| PROBLEM TO WORK ON |
Below are the records; restate all of them word for word.

_ _ _

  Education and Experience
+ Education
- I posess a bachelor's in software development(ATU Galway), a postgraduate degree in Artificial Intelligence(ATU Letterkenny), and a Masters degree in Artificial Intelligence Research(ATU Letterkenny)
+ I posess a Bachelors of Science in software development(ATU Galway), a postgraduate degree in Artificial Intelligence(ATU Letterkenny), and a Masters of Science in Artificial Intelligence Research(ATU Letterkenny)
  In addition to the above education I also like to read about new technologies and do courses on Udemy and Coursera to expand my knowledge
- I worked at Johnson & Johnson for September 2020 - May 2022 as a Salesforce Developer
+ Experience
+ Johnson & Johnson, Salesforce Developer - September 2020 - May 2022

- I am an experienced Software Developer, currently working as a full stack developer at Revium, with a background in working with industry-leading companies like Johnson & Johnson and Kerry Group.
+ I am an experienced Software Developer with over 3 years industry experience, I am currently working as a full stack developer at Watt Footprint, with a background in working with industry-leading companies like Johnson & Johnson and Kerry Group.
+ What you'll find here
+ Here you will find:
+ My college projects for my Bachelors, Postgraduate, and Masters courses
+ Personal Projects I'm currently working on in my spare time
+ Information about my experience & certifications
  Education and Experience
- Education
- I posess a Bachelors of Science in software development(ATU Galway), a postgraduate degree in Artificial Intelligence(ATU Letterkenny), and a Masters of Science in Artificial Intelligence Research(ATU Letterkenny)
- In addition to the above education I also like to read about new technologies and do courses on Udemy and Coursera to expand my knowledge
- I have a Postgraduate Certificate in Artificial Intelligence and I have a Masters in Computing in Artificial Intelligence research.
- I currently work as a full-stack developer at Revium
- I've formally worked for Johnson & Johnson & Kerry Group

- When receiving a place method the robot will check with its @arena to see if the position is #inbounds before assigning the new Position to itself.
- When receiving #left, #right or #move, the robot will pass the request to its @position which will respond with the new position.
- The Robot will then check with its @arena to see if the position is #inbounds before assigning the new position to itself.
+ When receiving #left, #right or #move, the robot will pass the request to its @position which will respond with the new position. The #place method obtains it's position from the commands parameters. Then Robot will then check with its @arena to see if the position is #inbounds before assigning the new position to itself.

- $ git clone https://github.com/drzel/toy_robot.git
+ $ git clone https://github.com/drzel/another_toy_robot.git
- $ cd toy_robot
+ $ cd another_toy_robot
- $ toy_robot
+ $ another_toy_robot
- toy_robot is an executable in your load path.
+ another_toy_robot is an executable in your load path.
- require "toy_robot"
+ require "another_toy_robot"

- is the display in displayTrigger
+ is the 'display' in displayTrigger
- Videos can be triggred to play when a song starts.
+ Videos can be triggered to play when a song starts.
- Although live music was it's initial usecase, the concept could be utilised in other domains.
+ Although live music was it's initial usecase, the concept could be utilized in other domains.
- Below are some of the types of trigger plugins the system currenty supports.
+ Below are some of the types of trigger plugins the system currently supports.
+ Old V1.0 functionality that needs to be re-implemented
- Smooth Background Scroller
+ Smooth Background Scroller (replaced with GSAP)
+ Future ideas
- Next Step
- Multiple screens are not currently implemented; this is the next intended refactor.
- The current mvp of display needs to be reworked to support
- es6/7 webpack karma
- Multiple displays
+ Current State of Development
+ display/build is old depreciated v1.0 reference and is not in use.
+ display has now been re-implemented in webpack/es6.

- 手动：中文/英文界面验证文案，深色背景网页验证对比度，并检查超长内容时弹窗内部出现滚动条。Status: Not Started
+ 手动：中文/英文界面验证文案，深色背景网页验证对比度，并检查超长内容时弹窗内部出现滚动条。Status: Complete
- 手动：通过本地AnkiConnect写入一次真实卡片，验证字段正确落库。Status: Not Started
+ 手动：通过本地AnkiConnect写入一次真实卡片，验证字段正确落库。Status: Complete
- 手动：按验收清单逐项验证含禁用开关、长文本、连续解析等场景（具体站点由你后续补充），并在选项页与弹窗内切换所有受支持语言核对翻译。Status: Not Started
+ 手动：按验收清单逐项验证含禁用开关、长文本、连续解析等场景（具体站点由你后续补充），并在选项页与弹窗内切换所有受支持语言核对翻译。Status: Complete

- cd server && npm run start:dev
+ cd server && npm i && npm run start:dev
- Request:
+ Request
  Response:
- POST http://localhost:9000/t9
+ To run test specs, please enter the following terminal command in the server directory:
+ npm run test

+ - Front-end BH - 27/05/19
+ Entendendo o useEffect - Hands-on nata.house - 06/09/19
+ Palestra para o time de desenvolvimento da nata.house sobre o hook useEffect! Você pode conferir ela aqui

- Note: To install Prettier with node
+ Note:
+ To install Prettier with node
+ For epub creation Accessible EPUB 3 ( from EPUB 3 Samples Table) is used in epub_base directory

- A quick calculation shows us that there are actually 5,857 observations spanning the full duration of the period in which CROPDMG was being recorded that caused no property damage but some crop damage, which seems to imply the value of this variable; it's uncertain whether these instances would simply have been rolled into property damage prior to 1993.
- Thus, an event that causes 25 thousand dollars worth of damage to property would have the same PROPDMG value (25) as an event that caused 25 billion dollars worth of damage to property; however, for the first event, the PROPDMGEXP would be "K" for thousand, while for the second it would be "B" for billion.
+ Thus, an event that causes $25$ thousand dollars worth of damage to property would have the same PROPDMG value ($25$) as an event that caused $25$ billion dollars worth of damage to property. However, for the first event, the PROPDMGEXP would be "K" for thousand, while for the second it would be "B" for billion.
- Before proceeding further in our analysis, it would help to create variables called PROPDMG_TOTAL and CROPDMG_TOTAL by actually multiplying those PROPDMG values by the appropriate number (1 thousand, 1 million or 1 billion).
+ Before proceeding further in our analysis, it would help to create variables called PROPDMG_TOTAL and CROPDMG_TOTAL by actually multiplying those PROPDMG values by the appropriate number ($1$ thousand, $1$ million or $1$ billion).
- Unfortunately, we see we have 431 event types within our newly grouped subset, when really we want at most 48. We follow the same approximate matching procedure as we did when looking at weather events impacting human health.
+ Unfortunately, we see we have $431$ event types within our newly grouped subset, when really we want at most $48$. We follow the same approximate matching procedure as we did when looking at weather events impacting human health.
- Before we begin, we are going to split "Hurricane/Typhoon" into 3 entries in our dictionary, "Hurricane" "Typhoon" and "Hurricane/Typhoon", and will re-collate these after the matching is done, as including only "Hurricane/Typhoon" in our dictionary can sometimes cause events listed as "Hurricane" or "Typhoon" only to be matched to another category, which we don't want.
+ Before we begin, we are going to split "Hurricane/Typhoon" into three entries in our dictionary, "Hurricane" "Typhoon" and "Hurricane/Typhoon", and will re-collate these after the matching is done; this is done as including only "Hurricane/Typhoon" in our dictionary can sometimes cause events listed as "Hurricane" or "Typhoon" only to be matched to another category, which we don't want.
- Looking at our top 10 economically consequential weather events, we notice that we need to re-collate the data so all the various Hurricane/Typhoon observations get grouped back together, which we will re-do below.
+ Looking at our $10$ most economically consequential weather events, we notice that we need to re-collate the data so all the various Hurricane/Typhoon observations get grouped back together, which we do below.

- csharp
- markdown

_ _ _

| TASK RESULT |
  Education and Experience
+ Education
- I posess a bachelor's in software development(ATU Galway), a postgraduate degree in Artificial Intelligence(ATU Letterkenny), and a Masters degree in Artificial Intelligence Research(ATU Letterkenny)
+ I posess a Bachelors of Science in software development(ATU Galway), a postgraduate degree in Artificial Intelligence(ATU Letterkenny), and a Masters of Science in Artificial Intelligence Research(ATU Letterkenny)
  In addition to the above education I also like to read about new technologies and do courses on Udemy and Coursera to expand my knowledge
- I worked at Johnson & Johnson for September 2020 - May 2022 as a Salesforce Developer
+ Experience
+ Johnson & Johnson, Salesforce Developer - September 2020 - May 2022

- I am an experienced Software Developer, currently working as a full stack developer at Revium, with a background in working with industry-leading companies like Johnson & Johnson and Kerry Group.
+ I am an experienced Software Developer with over 3 years industry experience, I am currently working as a full stack developer at Watt Footprint, with a background in working with industry-leading companies like Johnson & Johnson and Kerry Group.
+ What you'll find here
+ Here you will find:
+ My college projects for my Bachelors, Postgraduate, and Masters courses
+ Personal Projects I'm currently working on in my spare time
+ Information about my experience & certifications
  Education and Experience
- Education
- I posess a Bachelors of Science in software development(ATU Galway), a postgraduate degree in Artificial Intelligence(ATU Letterkenny), and a Masters of Science in Artificial Intelligence Research(ATU Letterkenny)
- In addition to the above education I also like to read about new technologies and do courses on Udemy and Coursera to expand my knowledge
- I have a Postgraduate Certificate in Artificial Intelligence and I have a Masters in Computing in Artificial Intelligence research.
- I currently work as a full-stack developer at Revium
- I've formally worked for Johnson & Johnson & Kerry Group

- When receiving a place method the robot will check with its @arena to see if the position is #inbounds before assigning the new Position to itself.
- When receiving #left, #right or #move, the robot will pass the request to its @position which will respond with the new position.
- The Robot will then check with its @arena to see if the position is #inbounds before assigning the new position to itself.
+ When receiving #left, #right or #move, the robot will pass the request to its @position which will respond with the new position. The #place method obtains it's position from the commands parameters. Then Robot will then check with its @arena to see if the position is #inbounds before assigning the new position to itself.

- $ git clone https://github.com/drzel/toy_robot.git
+ $ git clone https://github.com/drzel/another_toy_robot.git
- $ cd toy_robot
+ $ cd another_toy_robot
- $ toy_robot
+ $ another_toy_robot
- toy_robot is an executable in your load path.
+ another_toy_robot is an executable in your load path.
- require "toy_robot"
+ require "another_toy_robot"

- is the display in displayTrigger
+ is the 'display' in displayTrigger
- Videos can be triggred to play when a song starts.
+ Videos can be triggered to play when a song starts.
- Although live music was it's initial usecase, the concept could be utilised in other domains.
+ Although live music was it's initial usecase, the concept could be utilized in other domains.
- Below are some of the types of trigger plugins the system currenty supports.
+ Below are some of the types of trigger plugins the system currently supports.
+ Old V1.0 functionality that needs to be re-implemented
- Smooth Background Scroller
+ Smooth Background Scroller (replaced with GSAP)
+ Future ideas
- Next Step
- Multiple screens are not currently implemented; this is the next intended refactor.
- The current mvp of display needs to be reworked to support
- es6/7 webpack karma
- Multiple displays
+ Current State of Development
+ display/build is old depreciated v1.0 reference and is not in use.
+ display has now been re-implemented in webpack/es6.

- 手动：中文/英文界面验证文案，深色背景网页验证对比度，并检查超长内容时弹窗内部出现滚动条。Status: Not Started
+ 手动：中文/英文界面验证文案，深色背景网页验证对比度，并检查超长内容时弹窗内部出现滚动条。Status: Complete
- 手动：通过本地AnkiConnect写入一次真实卡片，验证字段正确落库。Status: Not Started
+ 手动：通过本地AnkiConnect写入一次真实卡片，验证字段正确落库。Status: Complete
- 手动：按验收清单逐项验证含禁用开关、长文本、连续解析等场景（具体站点由你后续补充），并在选项页与弹窗内切换所有受支持语言核对翻译。Status: Not Started
+ 手动：按验收清单逐项验证含禁用开关、长文本、连续解析等场景（具体站点由你后续补充），并在选项页与弹窗内切换所有受支持语言核对翻译。Status: Complete

- cd server && npm run start:dev
+ cd server && npm i && npm run start:dev
- Request:
+ Request
  Response:
- POST http://localhost:9000/t9
+ To run test specs, please enter the following terminal command in the server directory:
+ npm run test

+ - Front-end BH - 27/05/19
+ Entendendo o useEffect - Hands-on nata.house - 06/09/19
+ Palestra para o time de desenvolvimento da nata.house sobre o hook useEffect! Você pode conferir ela aqui

- Note: To install Prettier with node
+ Note:
+ To install Prettier with node
+ For epub creation Accessible EPUB 3 ( from EPUB 3 Samples Table) is used in epub_base directory

- A quick calculation shows us that there are actually 5,857 observations spanning the full duration of the period in which CROPDMG was being recorded that caused no property damage but some crop damage, which seems to imply the value of this variable; it's uncertain whether these instances would simply have been rolled into property damage prior to 1993.
- Thus, an event that causes 25 thousand dollars worth of damage to property would have the same PROPDMG value (25) as an event that caused 25 billion dollars worth of damage to property; however, for the first event, the PROPDMGEXP would be "K" for thousand, while for the second it would be "B" for billion.
+ Thus, an event that causes $25$ thousand dollars worth of damage to property would have the same PROPDMG value ($25$) as an event that caused $25$ billion dollars worth of damage to property. However, for the first event, the PROPDMGEXP would be "K" for thousand, while for the second it would be "B" for billion.
- Before proceeding further in our analysis, it would help to create variables called PROPDMG_TOTAL and CROPDMG_TOTAL by actually multiplying those PROPDMG values by the appropriate number (1 thousand, 1 million or 1 billion).
+ Before proceeding further in our analysis, it would help to create variables called PROPDMG_TOTAL and CROPDMG_TOTAL by actually multiplying those PROPDMG values by the appropriate number ($1$ thousand, $1$ million or $1$ billion).
- Unfortunately, we see we have 431 event types within our newly grouped subset, when really we want at most 48. We follow the same approximate matching procedure as we did when looking at weather events impacting human health.
+ Unfortunately, we see we have $431$ event types within our newly grouped subset, when really we want at most $48$. We follow the same approximate matching procedure as we did when looking at weather events impacting human health.
- Before we begin, we are going to split "Hurricane/Typhoon" into 3 entries in our dictionary, "Hurricane" "Typhoon" and "Hurricane/Typhoon", and will re-collate these after the matching is done, as including only "Hurricane/Typhoon" in our dictionary can sometimes cause events listed as "Hurricane" or "Typhoon" only to be matched to another category, which we don't want.
+ Before we begin, we are going to split "Hurricane/Typhoon" into three entries in our dictionary, "Hurricane" "Typhoon" and "Hurricane/Typhoon", and will re-collate these after the matching is done; this is done as including only "Hurricane/Typhoon" in our dictionary can sometimes cause events listed as "Hurricane" or "Typhoon" only to be matched to another category, which we don't want.
- Looking at our top 10 economically consequential weather events, we notice that we need to re-collate the data so all the various Hurricane/Typhoon observations get grouped back together, which we will re-do below.
+ Looking at our $10$ most economically consequential weather events, we notice that we need to re-collate the data so all the various Hurricane/Typhoon observations get grouped back together, which we do below.

- csharp
- markdown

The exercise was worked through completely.